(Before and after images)
= = = =

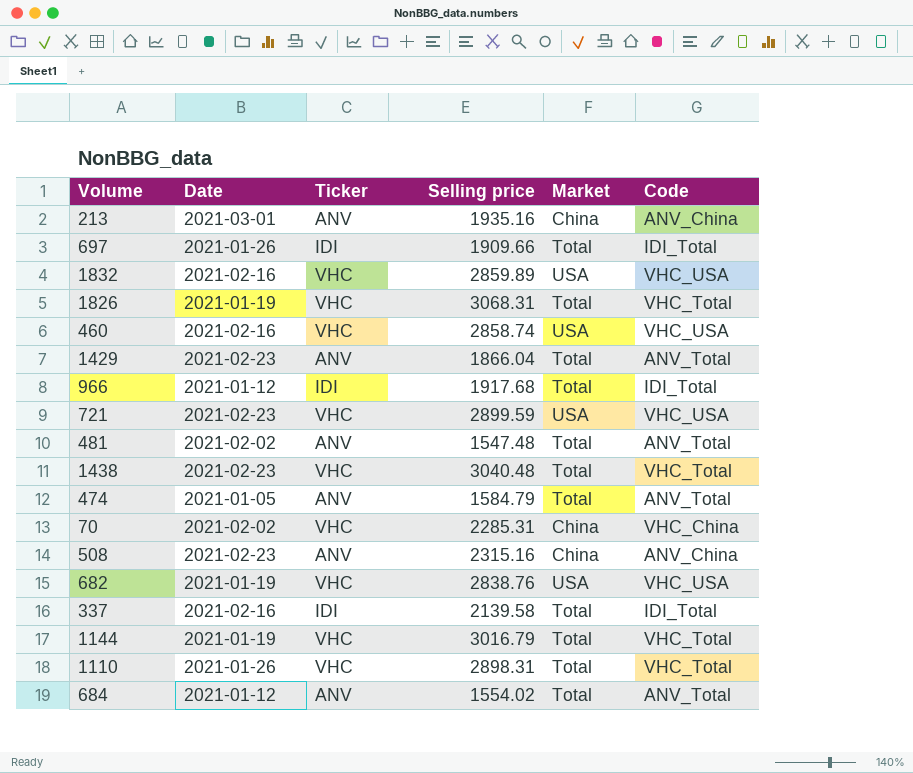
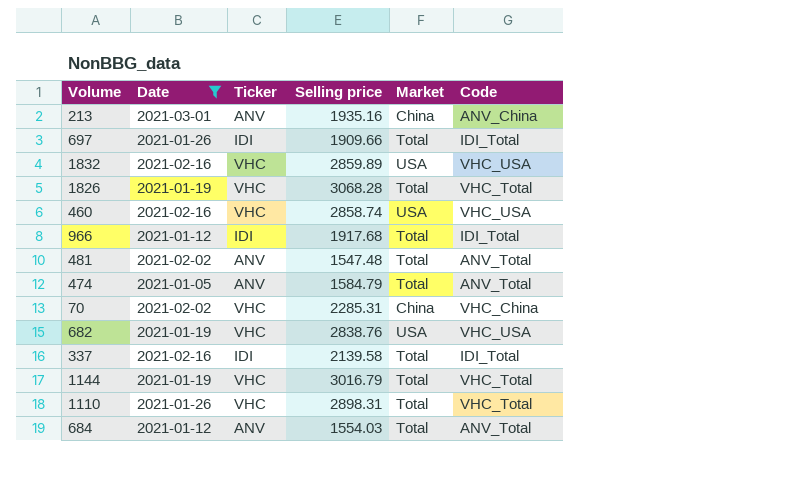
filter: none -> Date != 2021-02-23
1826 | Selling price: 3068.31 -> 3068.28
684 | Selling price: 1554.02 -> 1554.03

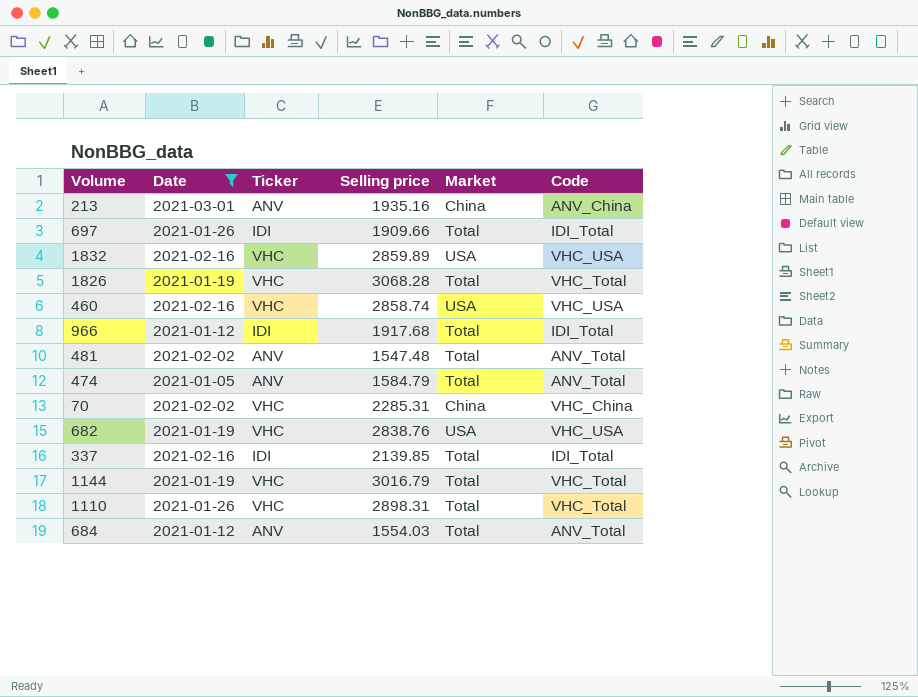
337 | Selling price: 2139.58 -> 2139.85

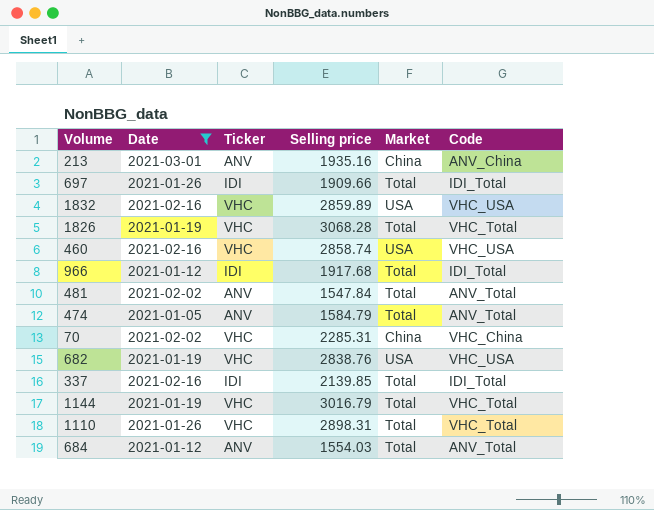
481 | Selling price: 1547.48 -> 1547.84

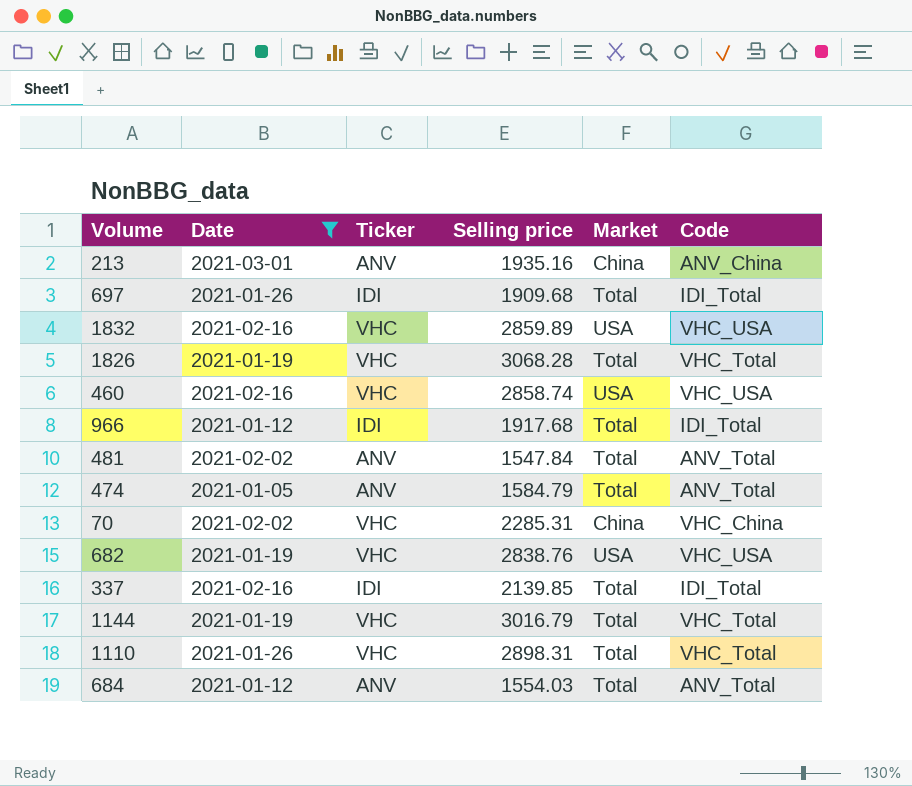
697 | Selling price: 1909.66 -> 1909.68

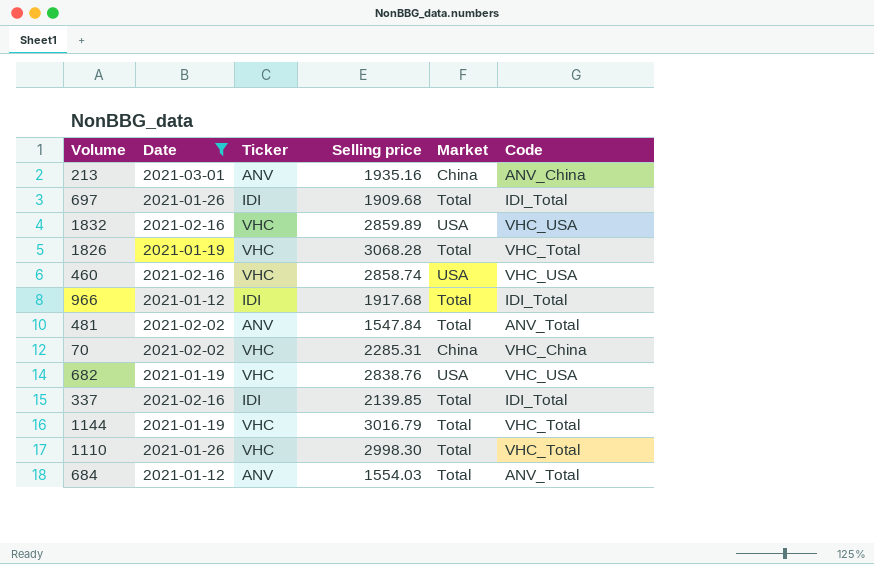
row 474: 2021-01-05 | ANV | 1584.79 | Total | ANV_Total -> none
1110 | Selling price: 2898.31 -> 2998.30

= = = =

### What the task asks
Set down, exactly as written, each line from the one that contains "337 | Selling price: 2139.58 -> 2139.85" to the last line of the records, but none of the pictures.

### Result
337 | Selling price: 2139.58 -> 2139.85

481 | Selling price: 1547.48 -> 1547.84

697 | Selling price: 1909.66 -> 1909.68

row 474: 2021-01-05 | ANV | 1584.79 | Total | ANV_Total -> none
1110 | Selling price: 2898.31 -> 2998.30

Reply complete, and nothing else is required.